The new rule will not require small railroads to monitor the accuracy of the record keeping, but the railroads will nonetheless remain responsible for ensuring the records are accurate.
Adopting an automated record-keeping system is purely voluntary, FRA said. However, the agency expects many eligible smaller railroads currently using manual records to begin creating and maintaining hours-of-service records using an automated system. FRA projects the automated record keeping would save more than “194,000 burden hours” and an estimated $87.6 million over a 10-year period.
Current regulations require railroad employees covered by HOS laws or regulations to create and retain hours-of-service records by hand or “certify” the record using a compliant electronic computerized system with program logic.
FRA said the rule allows a railroad with fewer than 400,000 employee-hours annually — the definition of an eligible small railroad — and contractors and subcontractors that provide covered service employees to that railroad, to have employees electronically sign the automated records of their hours of duty and to store the records in the railroad’s computer system.

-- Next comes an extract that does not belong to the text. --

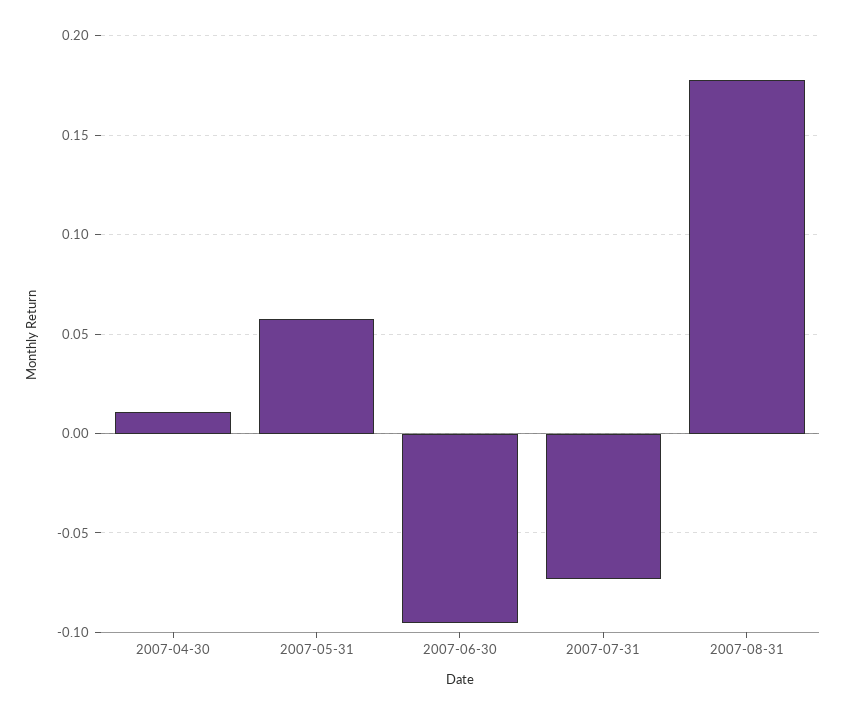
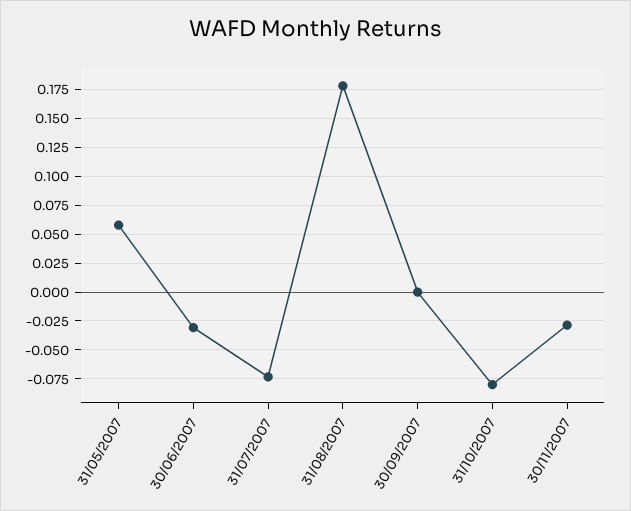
2007-04-30: 0.01 -> none
2007-06-30: -0.095 -> -0.025
30/09/2007: none -> 0
31/10/2007: none -> -0.075
30/11/2007: none -> -0.025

“Thus, this rule eliminates the requirement to print and sign the record,” FRA said. “The final rule is expected to have no negative impact on safety, as it simply provides a voluntary option for eligible smaller railroads and their contractors and subcontractors to use an alternative means of compliance with record-keeping obligations.”
FRA said it received only two public comments on the automated record-keeping proposed rule. The American Short Line and Regional Railroad Association filed a short comment in October 2015 “indicating the Notice of Proposed Rulemaking accurately assessed the ability of small railroads to capture HOS data and expressing eagerness to see a final rule in effect,” the announcement said. “FRA also received an anonymous comment on Oct. 22, 2015, indicating only that the NPRM was ‘good.’ ”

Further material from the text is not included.